* _Activity_: The records that follow need to be printed exactly. Leave out each image.

[Source records]
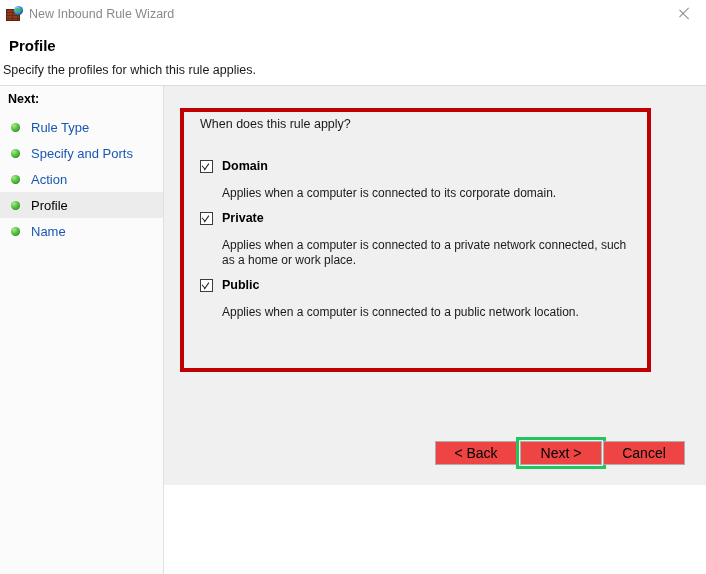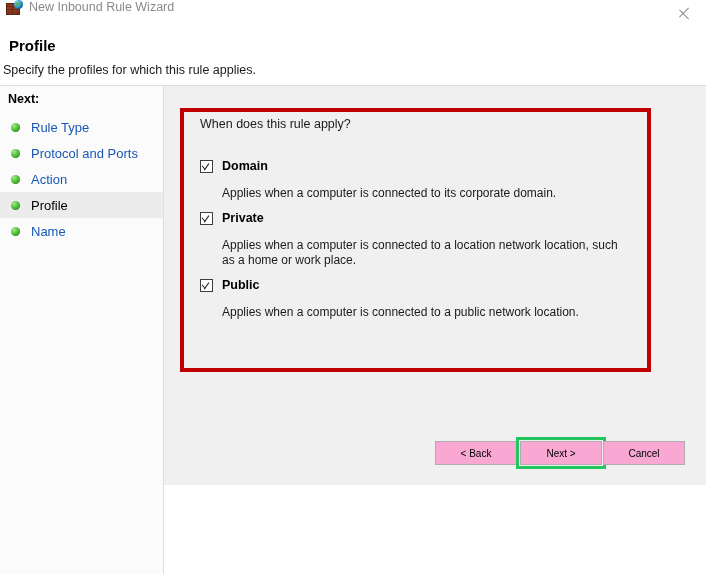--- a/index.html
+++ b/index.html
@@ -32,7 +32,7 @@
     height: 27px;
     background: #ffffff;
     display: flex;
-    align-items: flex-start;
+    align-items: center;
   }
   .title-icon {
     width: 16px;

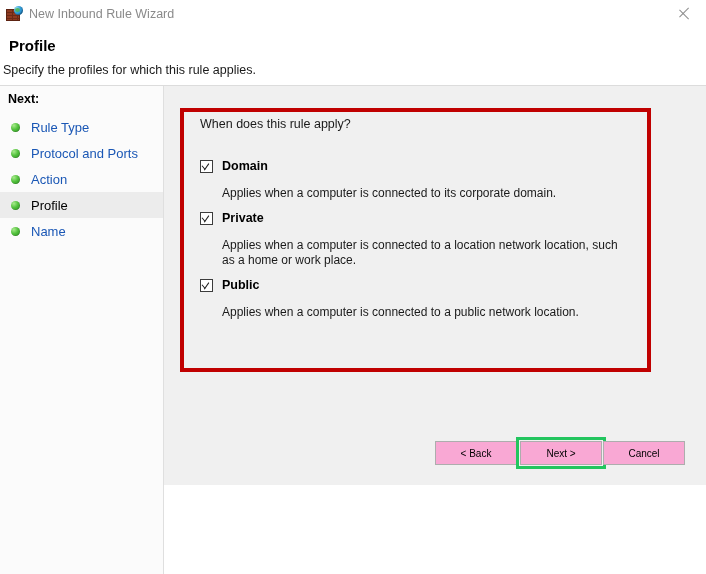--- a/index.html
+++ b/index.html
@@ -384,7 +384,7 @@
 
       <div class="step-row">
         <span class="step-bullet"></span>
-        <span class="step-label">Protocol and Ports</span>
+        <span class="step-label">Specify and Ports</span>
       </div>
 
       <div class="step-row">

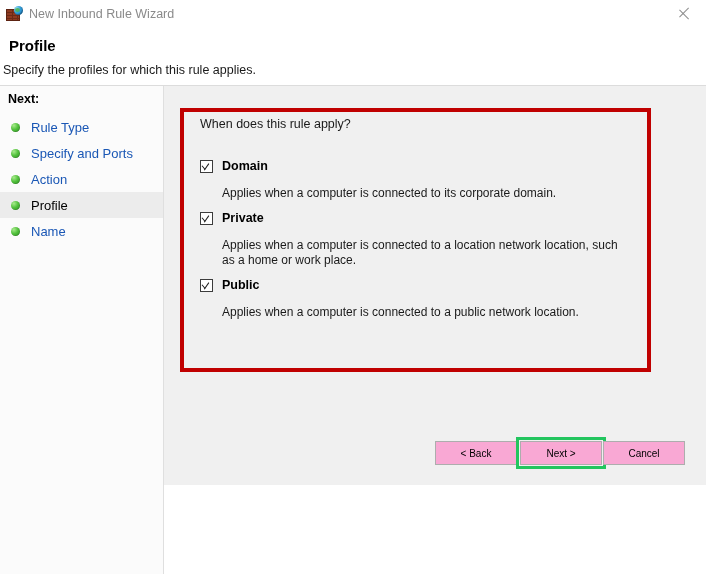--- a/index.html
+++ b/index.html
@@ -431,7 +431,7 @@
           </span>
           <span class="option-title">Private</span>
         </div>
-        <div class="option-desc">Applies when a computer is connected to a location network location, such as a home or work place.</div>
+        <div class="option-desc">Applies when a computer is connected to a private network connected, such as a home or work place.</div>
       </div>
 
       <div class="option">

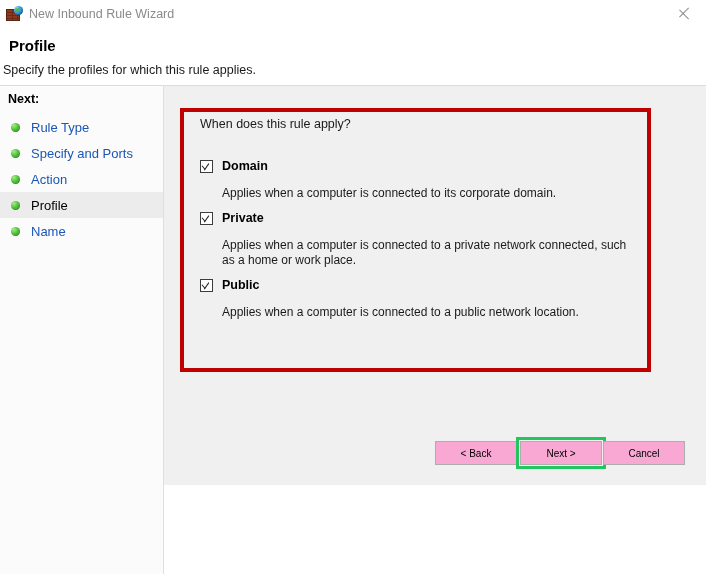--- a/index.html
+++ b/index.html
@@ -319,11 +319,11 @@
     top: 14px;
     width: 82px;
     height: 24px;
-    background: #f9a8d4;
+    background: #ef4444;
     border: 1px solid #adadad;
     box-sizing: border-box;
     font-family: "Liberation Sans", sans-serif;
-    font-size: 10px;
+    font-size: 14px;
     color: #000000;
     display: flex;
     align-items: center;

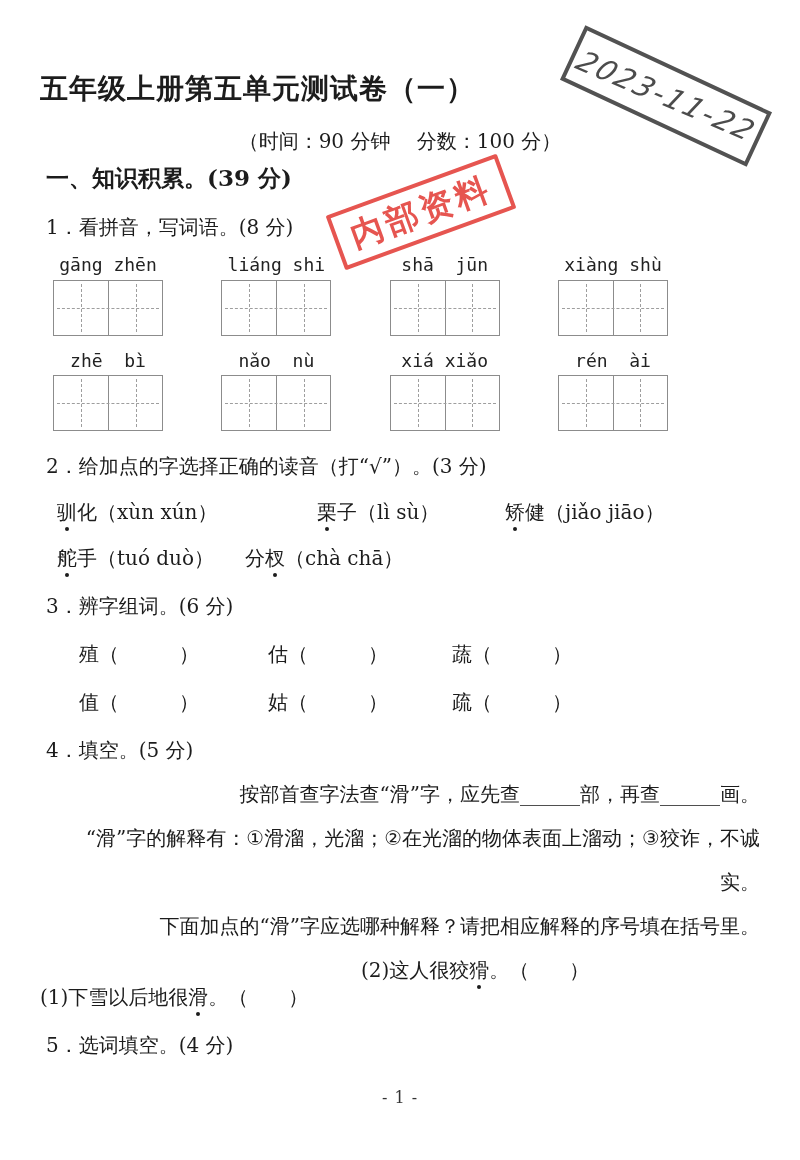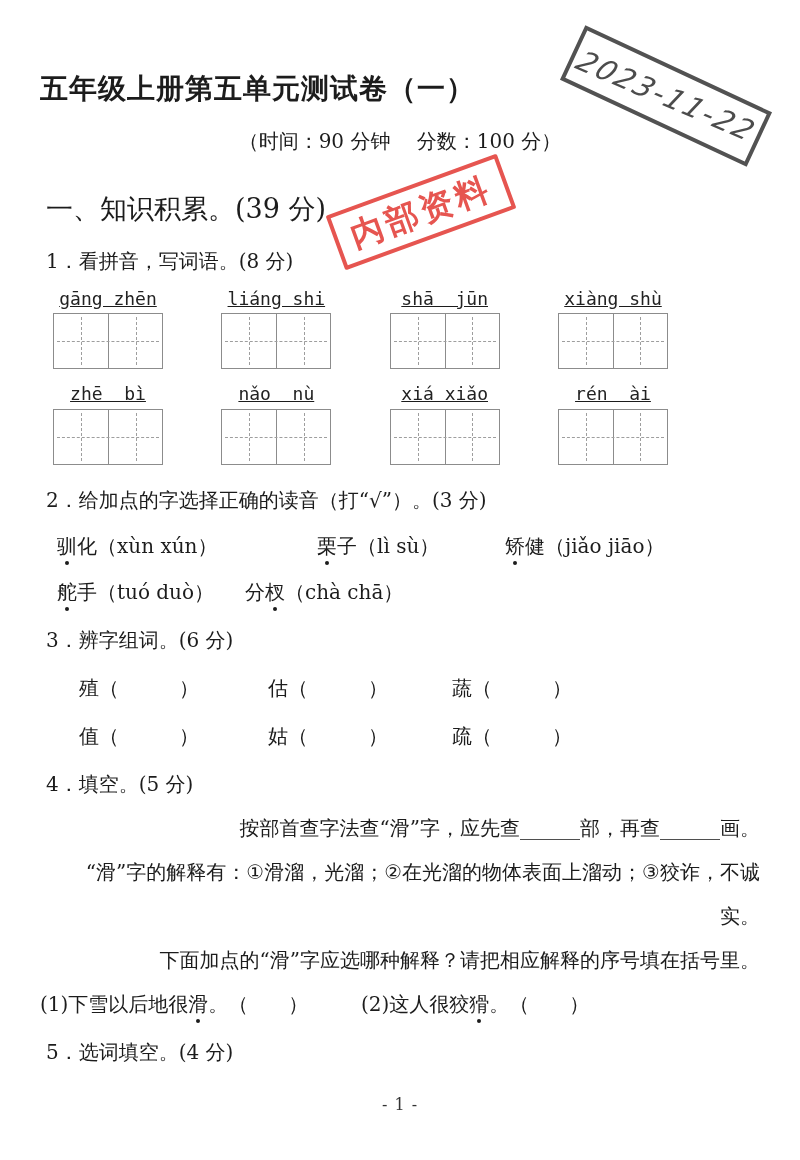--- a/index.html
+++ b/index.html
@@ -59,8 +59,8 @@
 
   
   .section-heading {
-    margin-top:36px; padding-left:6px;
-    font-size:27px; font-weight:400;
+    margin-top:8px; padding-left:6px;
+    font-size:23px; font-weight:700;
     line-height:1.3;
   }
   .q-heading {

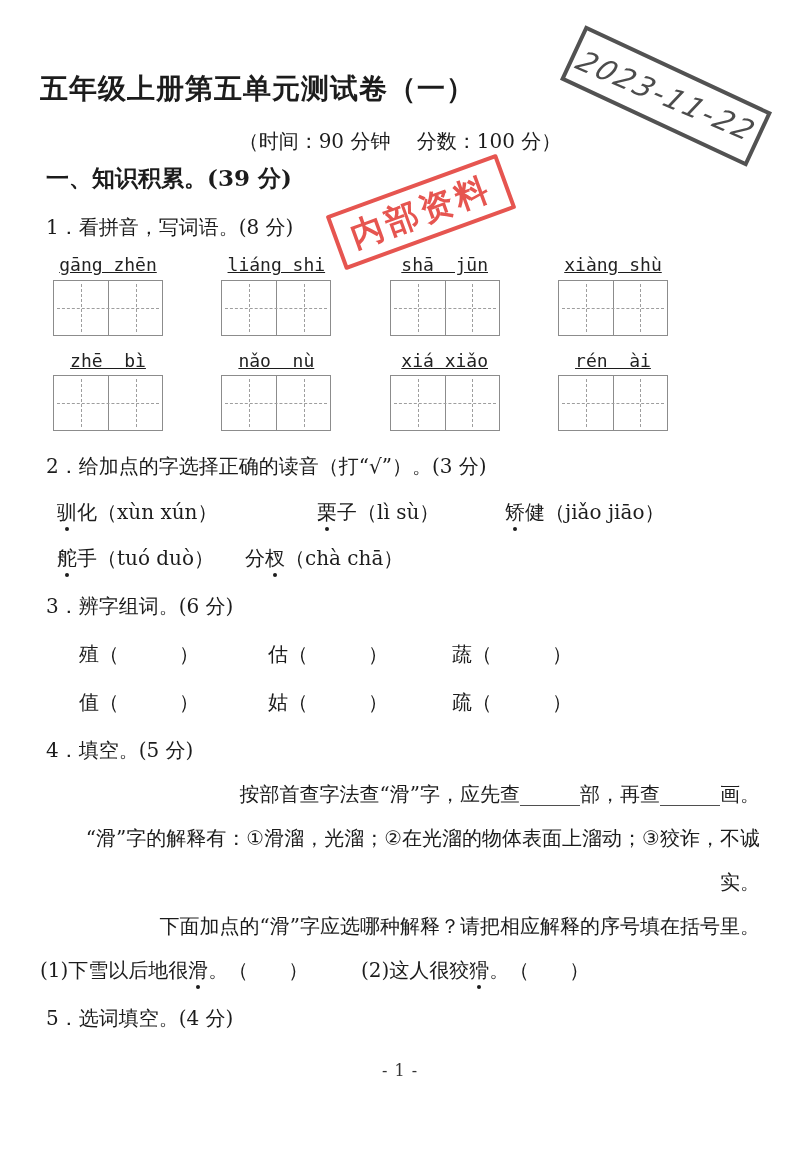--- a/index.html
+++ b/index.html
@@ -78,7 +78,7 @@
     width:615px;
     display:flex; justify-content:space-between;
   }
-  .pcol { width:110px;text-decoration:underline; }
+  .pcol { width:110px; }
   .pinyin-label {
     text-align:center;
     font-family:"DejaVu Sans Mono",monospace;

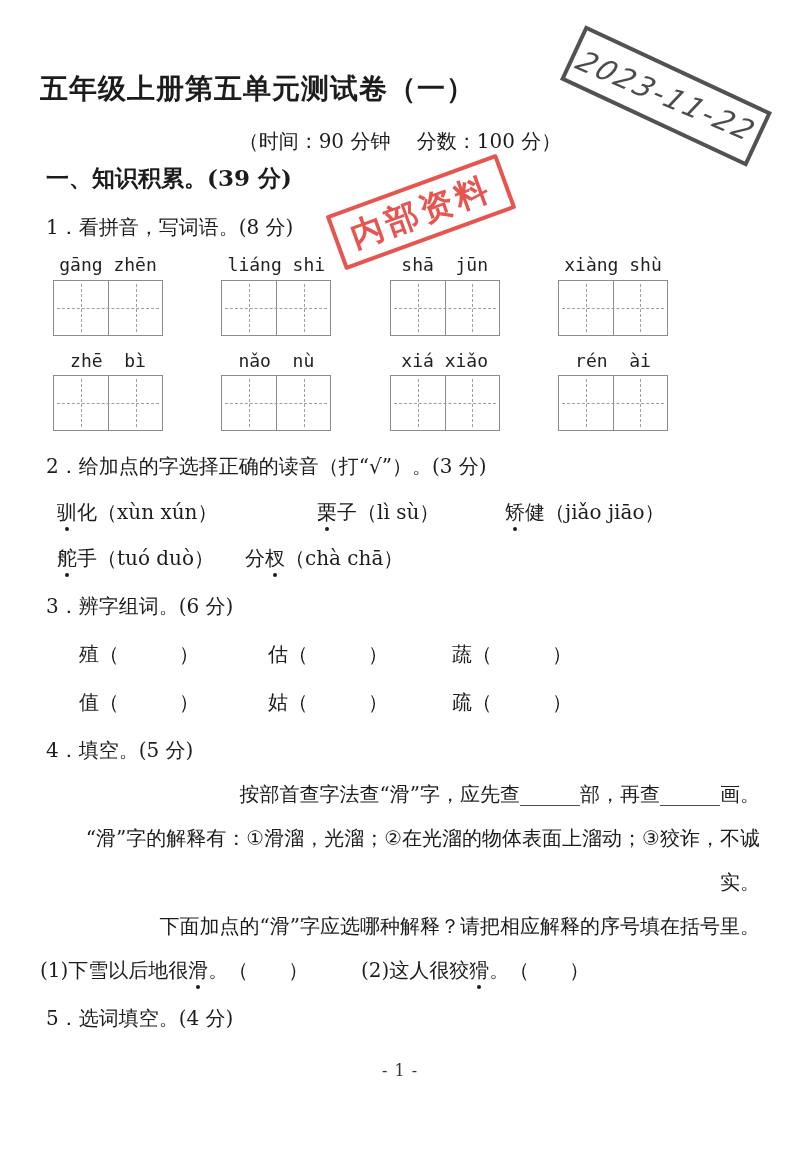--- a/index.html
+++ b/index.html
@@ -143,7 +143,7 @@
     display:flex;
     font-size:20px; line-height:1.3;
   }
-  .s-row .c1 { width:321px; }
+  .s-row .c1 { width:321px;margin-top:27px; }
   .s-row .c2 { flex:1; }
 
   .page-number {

* _Task result_:
--- a/index.html
+++ b/index.html
@@ -32,7 +32,7 @@
     height: 27px;
     background: #ffffff;
     display: flex;
-    align-items: flex-start;
+    align-items: center;
   }
   .title-icon {
     width: 16px;

--- a/index.html
+++ b/index.html
@@ -384,7 +384,7 @@
 
       <div class="step-row">
         <span class="step-bullet"></span>
-        <span class="step-label">Protocol and Ports</span>
+        <span class="step-label">Specify and Ports</span>
       </div>
 
       <div class="step-row">

--- a/index.html
+++ b/index.html
@@ -431,7 +431,7 @@
           </span>
           <span class="option-title">Private</span>
         </div>
-        <div class="option-desc">Applies when a computer is connected to a location network location, such as a home or work place.</div>
+        <div class="option-desc">Applies when a computer is connected to a private network connected, such as a home or work place.</div>
       </div>
 
       <div class="option">

--- a/index.html
+++ b/index.html
@@ -319,11 +319,11 @@
     top: 14px;
     width: 82px;
     height: 24px;
-    background: #f9a8d4;
+    background: #ef4444;
     border: 1px solid #adadad;
     box-sizing: border-box;
     font-family: "Liberation Sans", sans-serif;
-    font-size: 10px;
+    font-size: 14px;
     color: #000000;
     display: flex;
     align-items: center;

--- a/index.html
+++ b/index.html
@@ -59,8 +59,8 @@
 
   
   .section-heading {
-    margin-top:36px; padding-left:6px;
-    font-size:27px; font-weight:400;
+    margin-top:8px; padding-left:6px;
+    font-size:23px; font-weight:700;
     line-height:1.3;
   }
   .q-heading {

--- a/index.html
+++ b/index.html
@@ -78,7 +78,7 @@
     width:615px;
     display:flex; justify-content:space-between;
   }
-  .pcol { width:110px;text-decoration:underline; }
+  .pcol { width:110px; }
   .pinyin-label {
     text-align:center;
     font-family:"DejaVu Sans Mono",monospace;

--- a/index.html
+++ b/index.html
@@ -143,7 +143,7 @@
     display:flex;
     font-size:20px; line-height:1.3;
   }
-  .s-row .c1 { width:321px; }
+  .s-row .c1 { width:321px;margin-top:27px; }
   .s-row .c2 { flex:1; }
 
   .page-number {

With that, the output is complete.